(Revision comparison data)
+++++

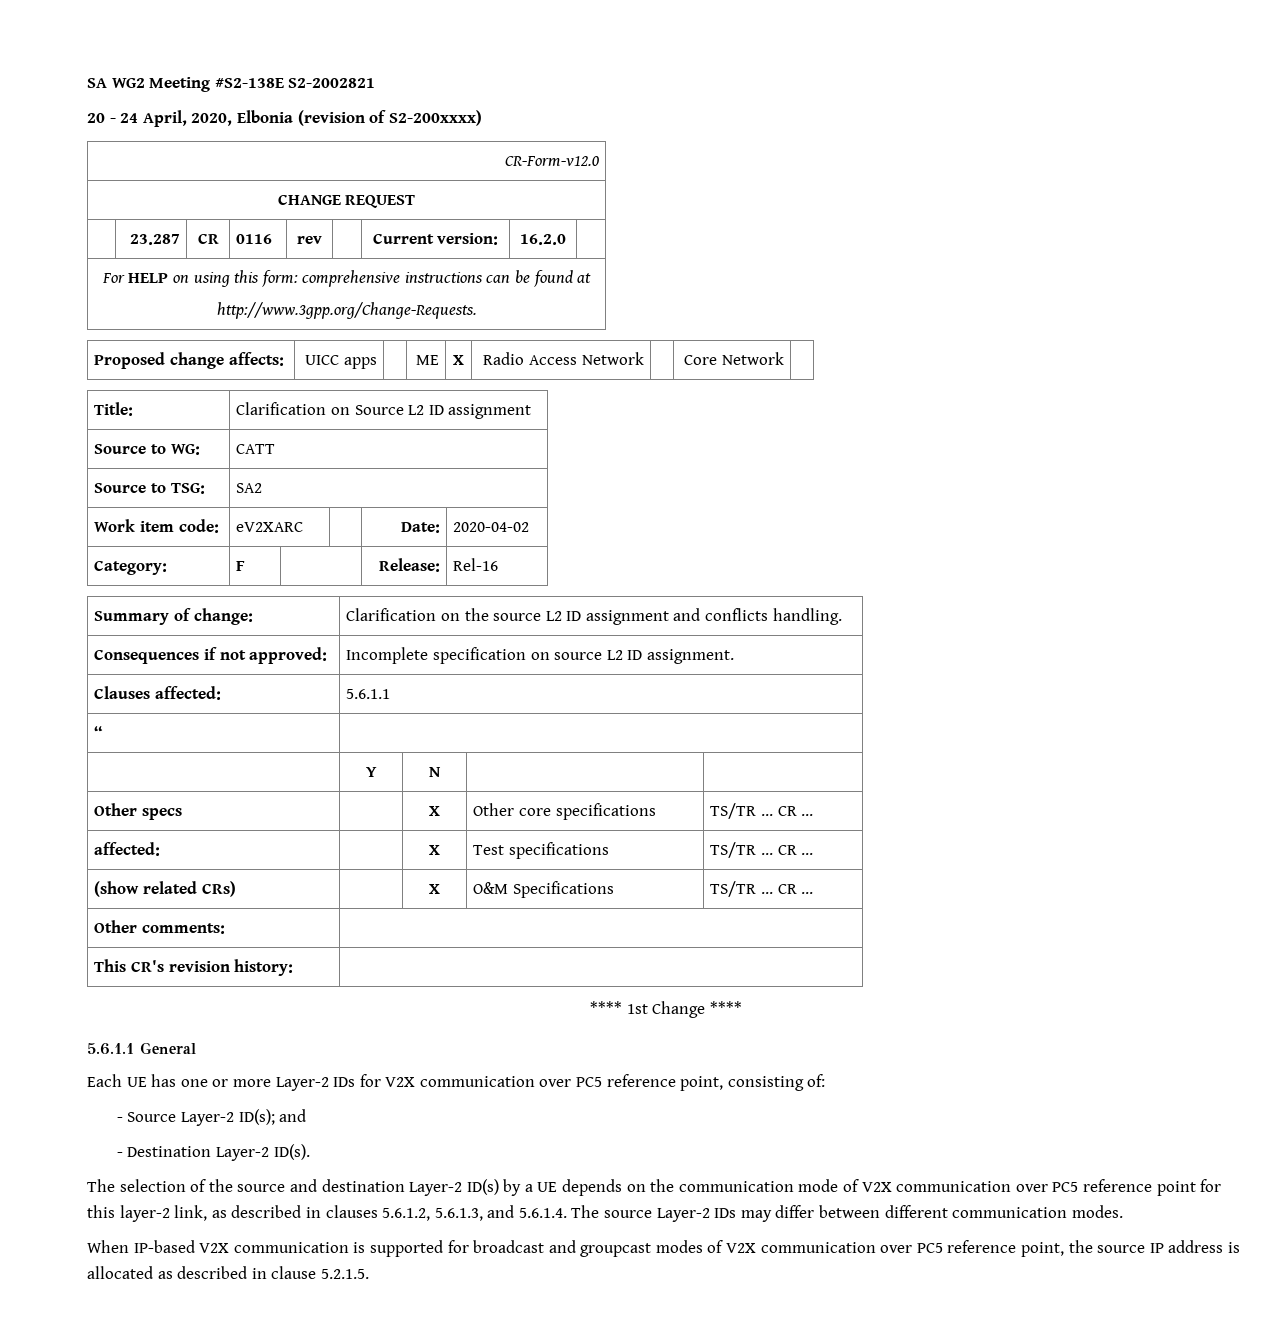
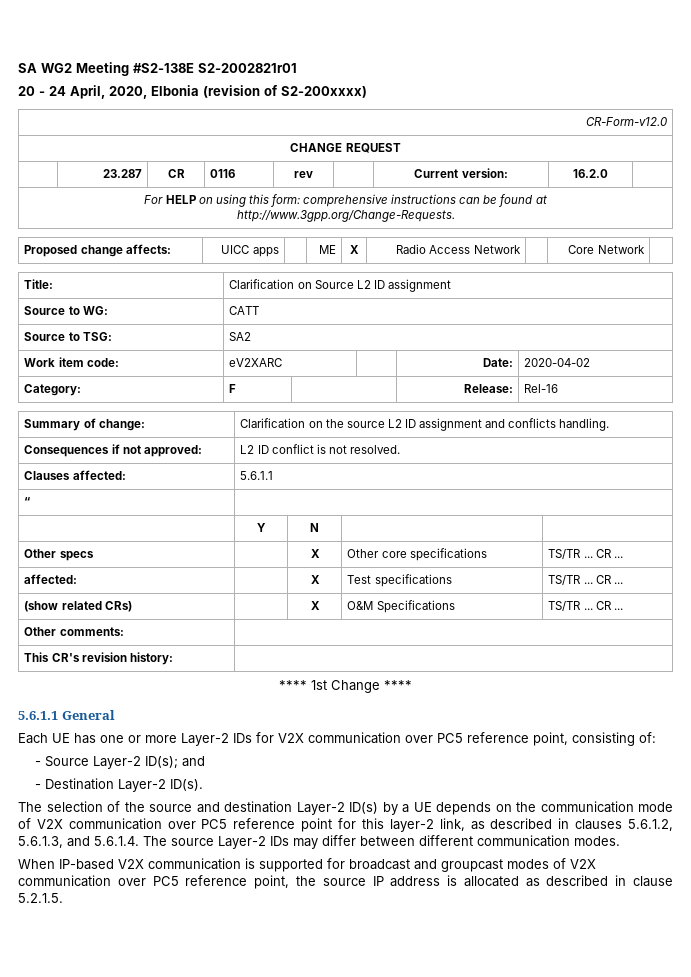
- SA WG2 Meeting #S2-138E S2-2002821
+ SA WG2 Meeting #S2-138E S2-2002821r01
- Consequences if not approved: | Incomplete specification on source L2 ID assignment.
+ Consequences if not approved: | L2 ID conflict is not resolved.

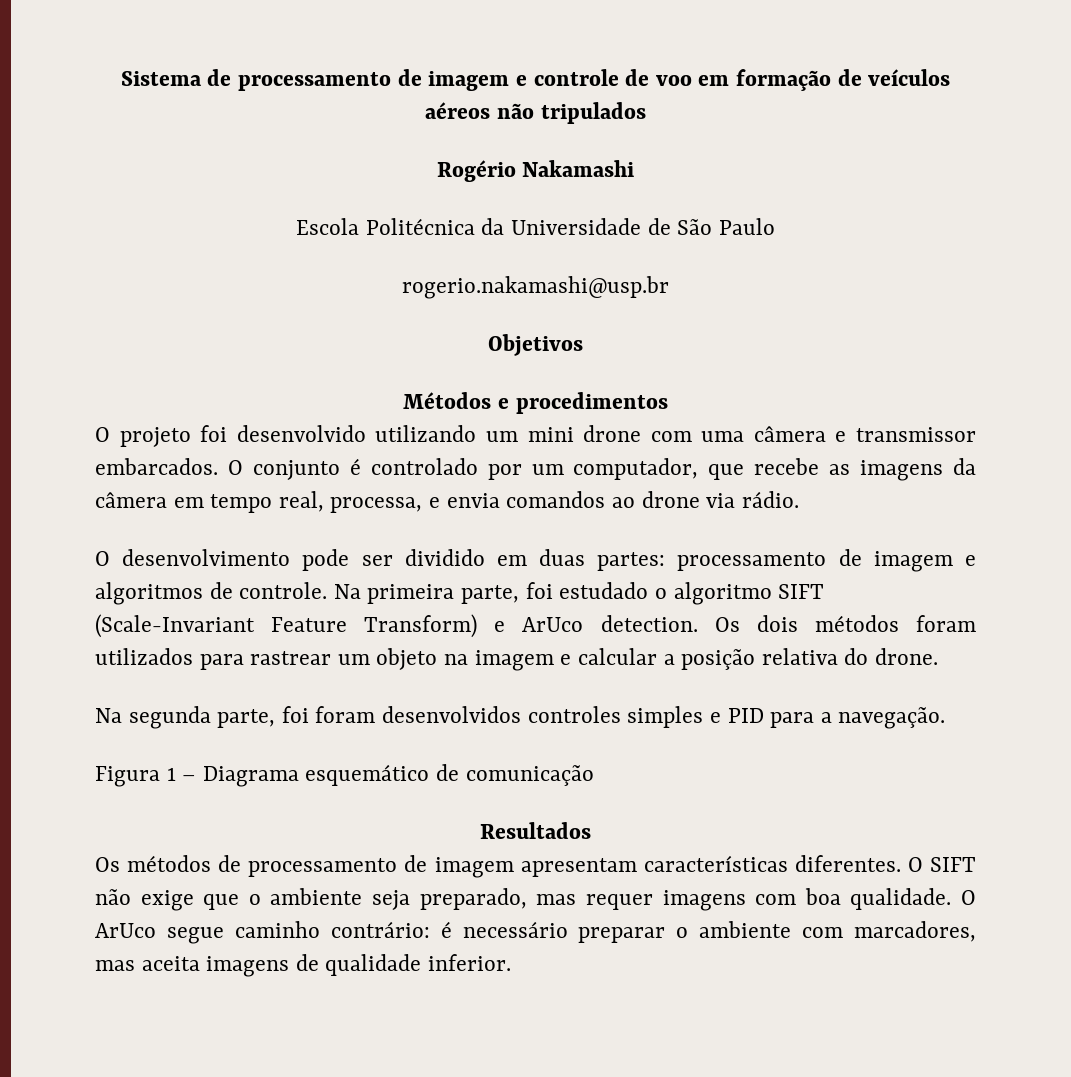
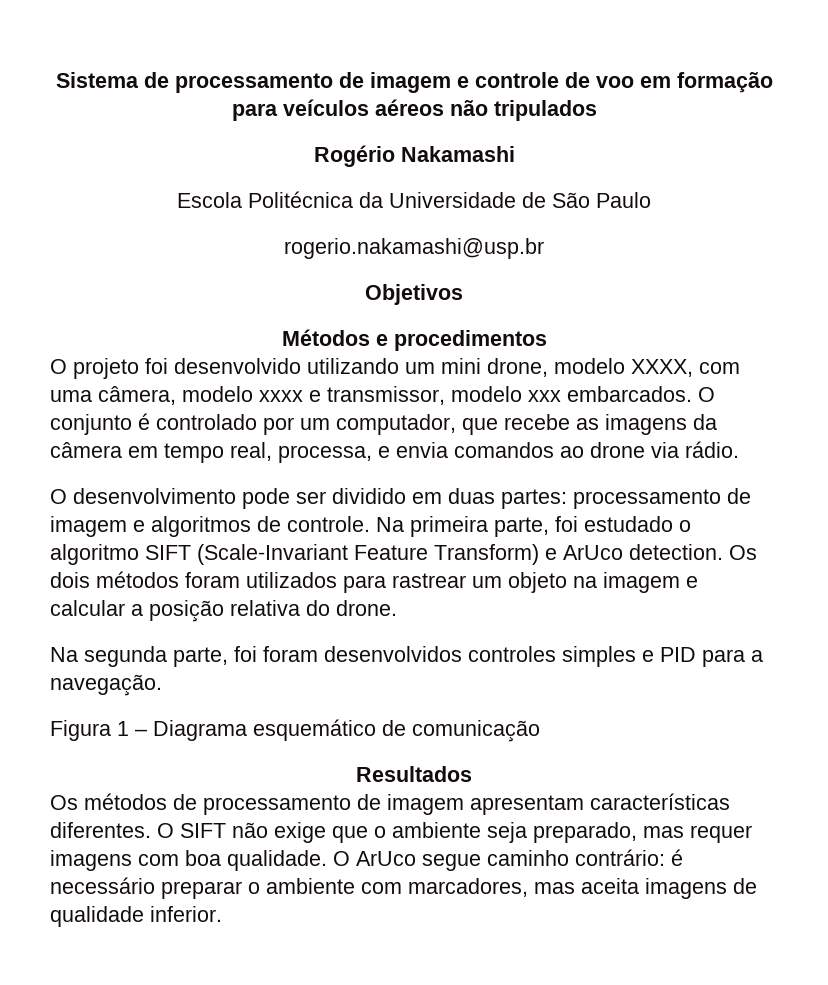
- Sistema de processamento de imagem e controle de voo em formação de veículos aéreos não tripulados
+ Sistema de processamento de imagem e controle de voo em formação para veículos aéreos não tripulados
- O projeto foi desenvolvido utilizando um mini drone com uma câmera e transmissor embarcados.
+ O projeto foi desenvolvido utilizando um mini drone, modelo XXXX, com uma câmera, modelo xxxx e transmissor, modelo xxx embarcados.

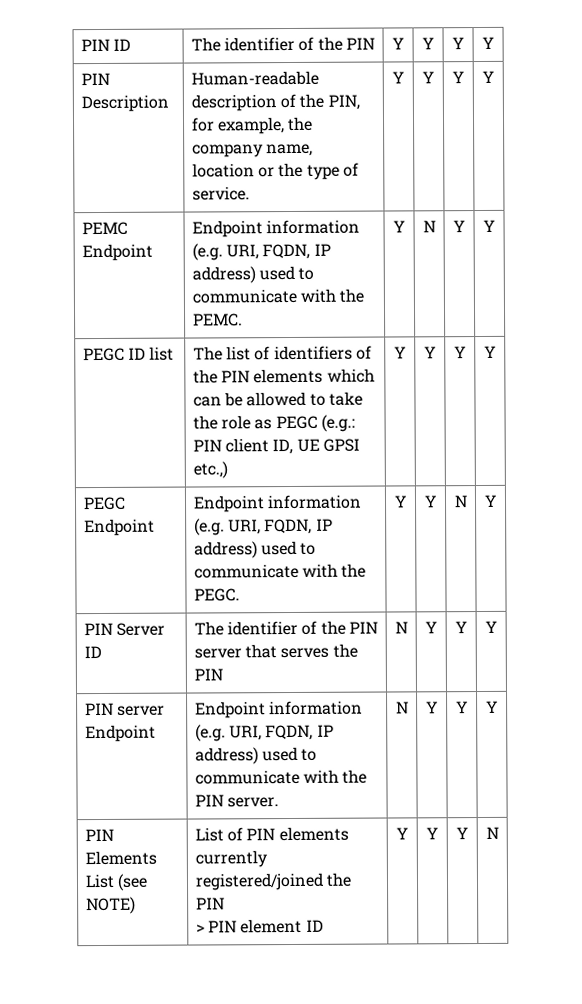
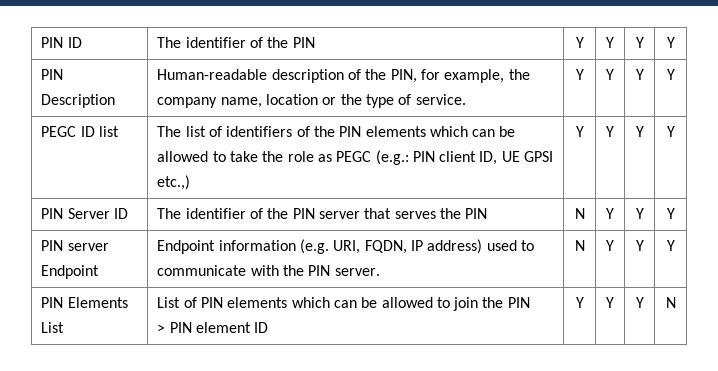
- PEMC Endpoint | Endpoint information (e.g. URI, FQDN, IP address) used to communicate with the PEMC. | Y | N | Y | Y
- PEGC Endpoint | Endpoint information (e.g. URI, FQDN, IP address) used to communicate with the PEGC. | Y | Y | N | Y
- PIN Elements List (see NOTE) | List of PIN elements currently registered/joined the PIN
+ PIN Elements List | List of PIN elements which can be allowed to join the PIN

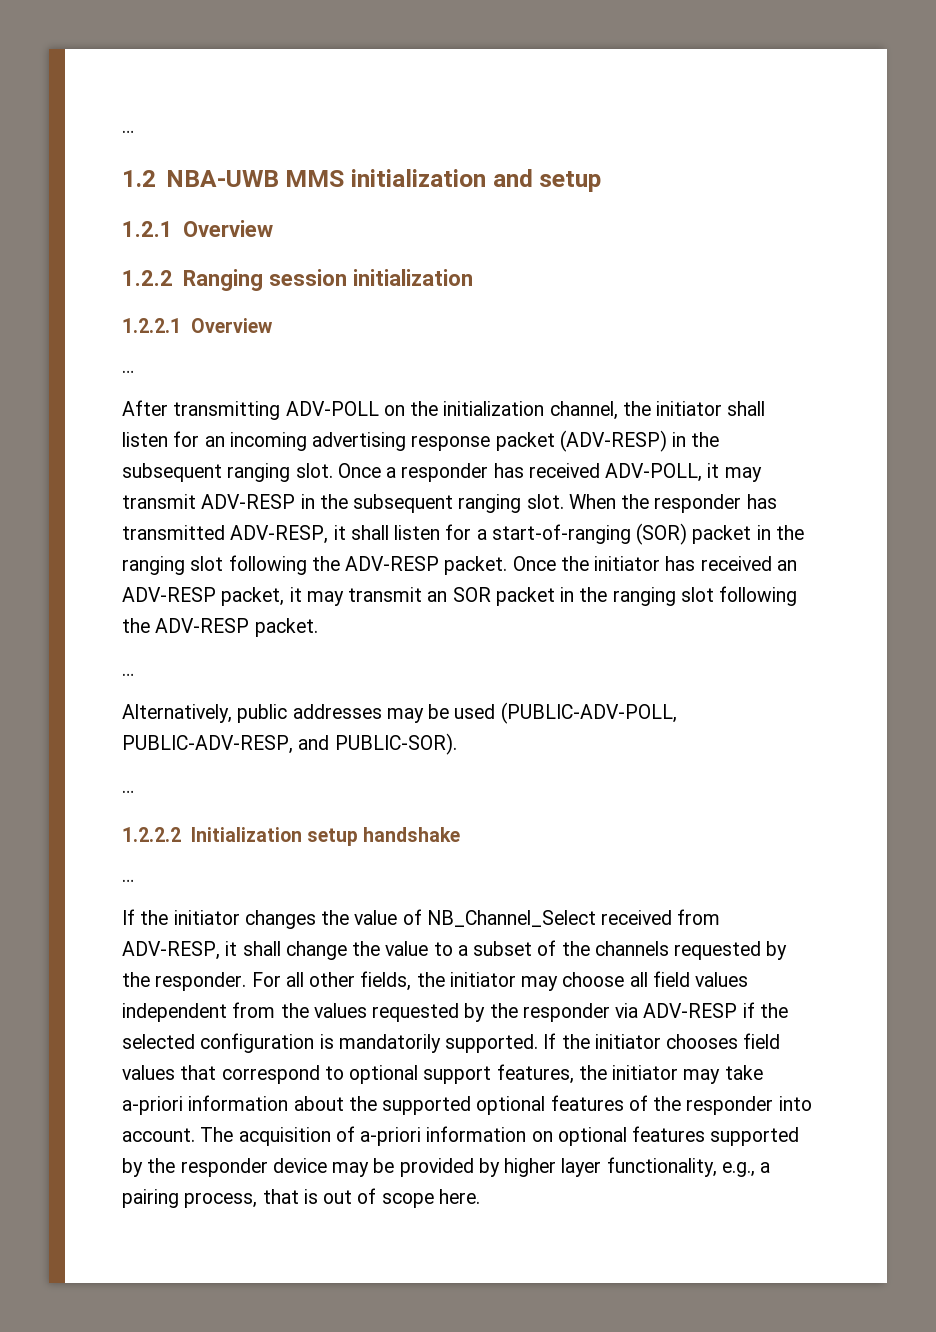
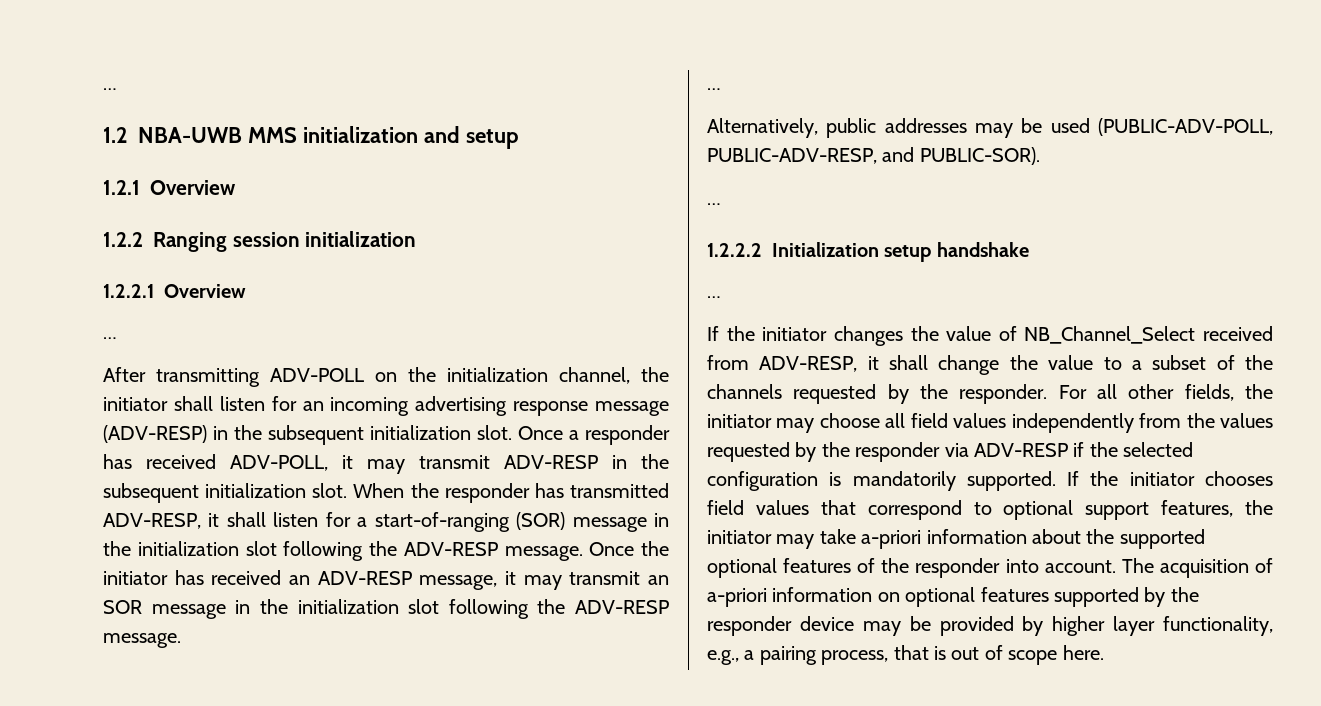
- After transmitting ADV-POLL on the initialization channel, the initiator shall listen for an incoming advertising response packet (ADV-RESP) in the subsequent ranging slot.
+ After transmitting ADV-POLL on the initialization channel, the initiator shall listen for an incoming advertising response message (ADV-RESP) in the subsequent initialization slot.
- Once a responder has received ADV-POLL, it may transmit ADV-RESP in the subsequent ranging slot.
+ Once a responder has received ADV-POLL, it may transmit ADV-RESP in the subsequent initialization slot.
- When the responder has transmitted ADV-RESP, it shall listen for a start-of-ranging (SOR) packet in the ranging slot following the ADV-RESP packet.
+ When the responder has transmitted ADV-RESP, it shall listen for a start-of-ranging (SOR) message in the initialization slot following the ADV-RESP message.
- Once the initiator has received an ADV-RESP packet, it may transmit an SOR packet in the ranging slot following the ADV-RESP packet.
+ Once the initiator has received an ADV-RESP message, it may transmit an SOR message in the initialization slot following the ADV-RESP message.
- For all other fields, the initiator may choose all field values independent from the values requested by the responder via ADV-RESP if the selected configuration is mandatorily supported.
+ For all other fields, the initiator may choose all field values independently from the values requested by the responder via ADV-RESP if the selected configuration is mandatorily supported.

+++++

Could you set down, exactly as written, the lines above between the one holding "start-of-ranging (SOR) message" and the one holding "ADV-RESP message, it", inclusive, and nothing more?

• Exercise solution:
+ When the responder has transmitted ADV-RESP, it shall listen for a start-of-ranging (SOR) message in the initialization slot following the ADV-RESP message.
- Once the initiator has received an ADV-RESP packet, it may transmit an SOR packet in the ranging slot following the ADV-RESP packet.
+ Once the initiator has received an ADV-RESP message, it may transmit an SOR message in the initialization slot following the ADV-RESP message.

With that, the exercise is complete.